> On Nov. 19, 2016, 12:30 a.m., Jiang Yan Xu wrote:
> > src/master/allocator/mesos/hierarchical.cpp, line 757
> > <https://reviews.apache.org/r/53096/diff/4/?file=1566655#file1566655line757>
> >
> >     So if `operation` contians multiple copies, the result will end up 
> > having multiple copies right?

This piece of code is executed for non LAUNCH operations only. So we should 
have at most a single copy of shared resources at this point for a specific 
operation.


> On Nov. 19, 2016, 12:30 a.m., Jiang Yan Xu wrote:
> > src/master/allocator/mesos/hierarchical.cpp, lines 752-755
> > <https://reviews.apache.org/r/53096/diff/4/?file=1566655#file1566655line752>
> >
> >     This seems the wrong place to do it, multiple copies of the same shared 
> > resources are added to the allocation of the role (in roleSorter and 
> > quotaRoleSorter) from multiple places:
> >     
> >     - updateAllocation
> >     - addFramework
> >     - addSlave
> >     - allocate
> >     
> >     If the rule is to not have more than one copy the shared resources to 
> > roleSorter and quotaRoleSorter, they should be invariants, i.e., we should 
> > prevent them from being added instead of deduping them here.
> >     
> >     Let's chat about the design.

That is indeed the case.
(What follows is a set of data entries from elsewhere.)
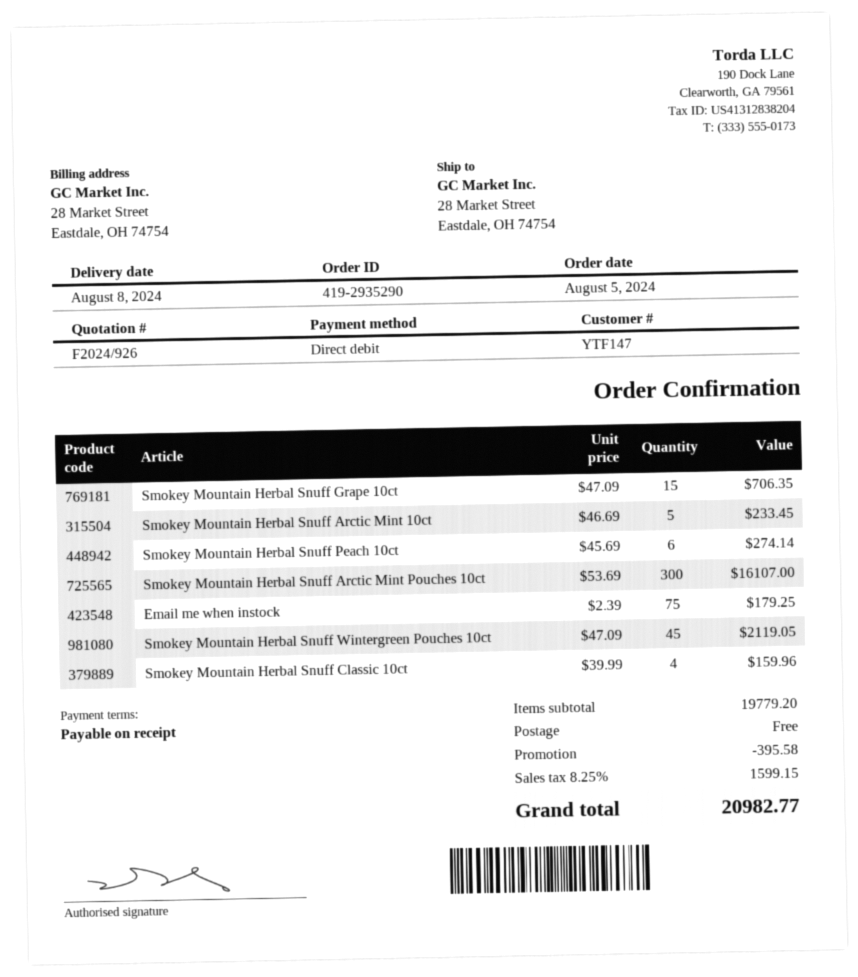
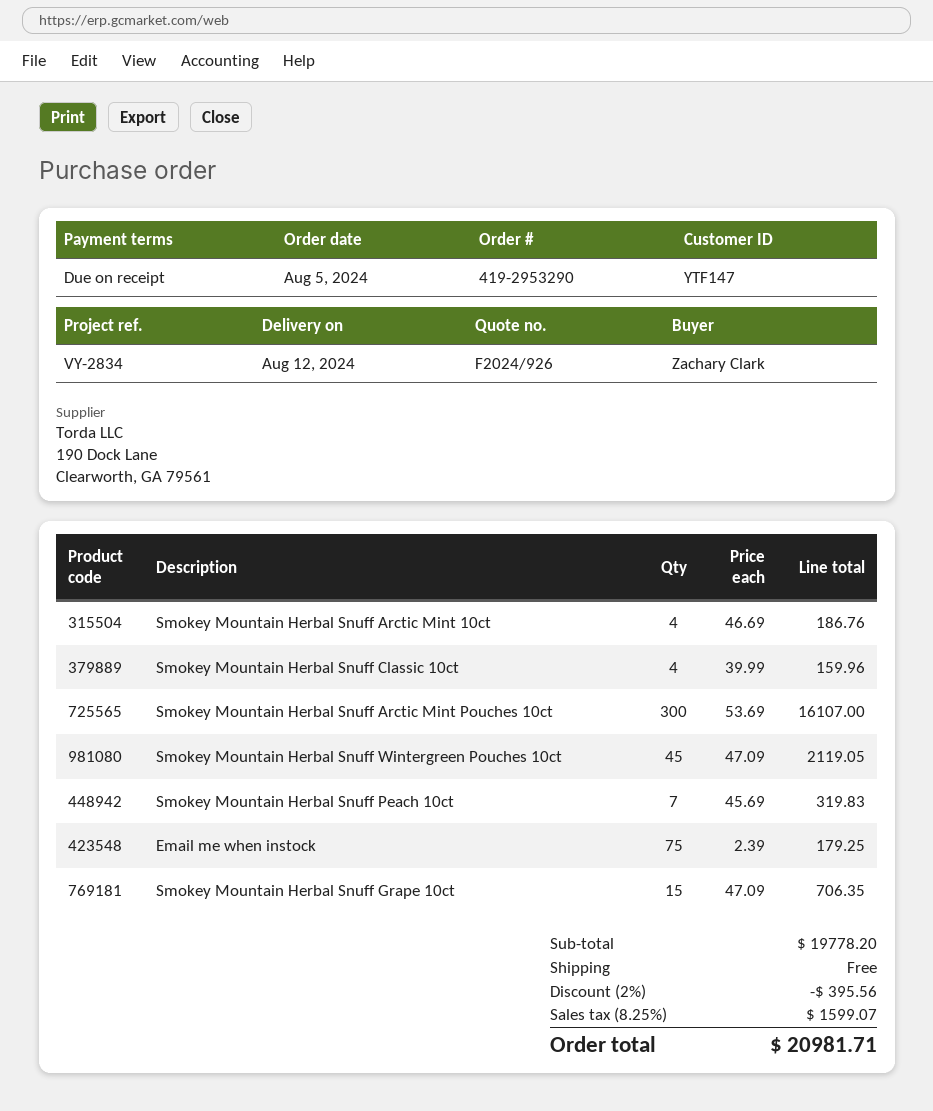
order number: 419-2935290 -> 419-2953290
delivery date: 2024-08-08 -> 2024-08-12
Smokey Mountain Herbal Snuff Arctic Mint 10ct: 5 x 46.69 = 233.45 -> 4 x 46.69 = 186.76
Smokey Mountain Herbal Snuff Peach 10ct: 6 x 45.69 = 274.14 -> 7 x 45.69 = 319.83
subtotal: 19779.20 -> 19778.20
discount: 395.58 -> 395.56
tax: 8.25% = 1599.15 -> 8.25% = 1599.07
total: 20982.77 -> 20981.71

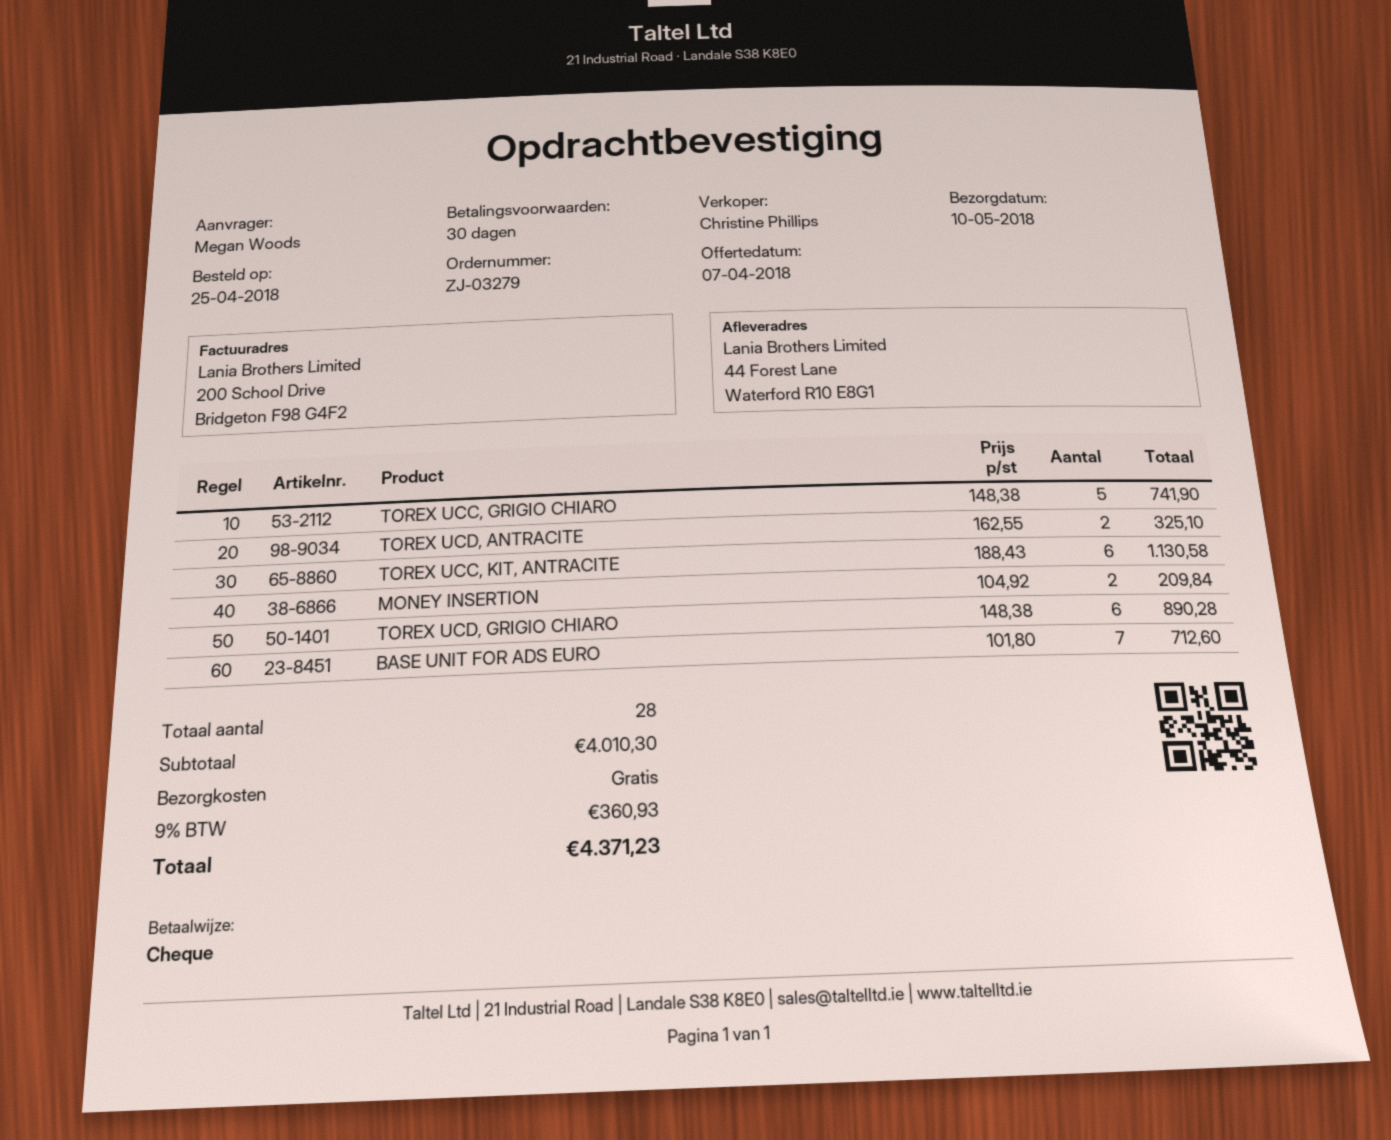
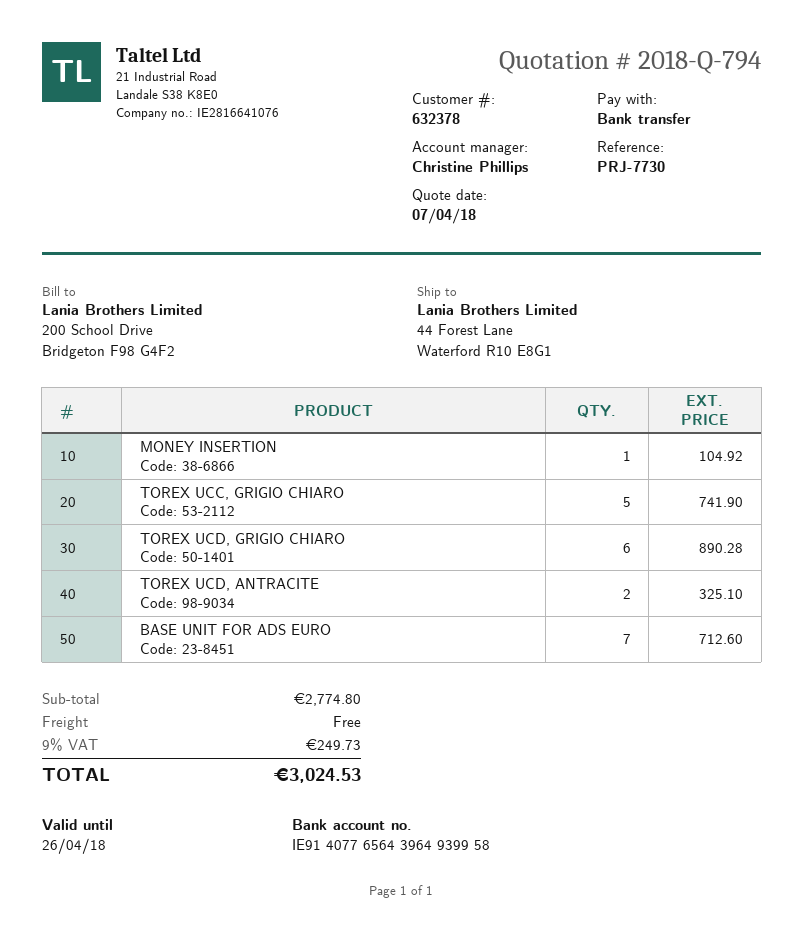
payment method: cheque -> bank transfer
TOREX UCC, KIT, ANTRACITE: 6 for 1130.58 -> none
MONEY INSERTION: 2 for 209.84 -> 1 for 104.92
subtotal: 4010.30 -> 2774.80
tax: 9% = 360.93 -> 9% = 249.73
total: 4371.23 -> 3024.53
We can have multiple copies of shared resources in 
allocations for role sorter and quota sorter; but only a single copy of shared 
resources in the total maintained in role sorter and quota sorter. The issue 
here is that we use the shared count in allocations in framework sorter to 
remove appropriate resources in the role and quota sorter's total resources. 
Since total resources in role sorter and quota sorter is atmost 1, but 
allocations in framework sorter can be more which results in 
`CHECK(total_.resources[slaveId].contains(resources))` failing.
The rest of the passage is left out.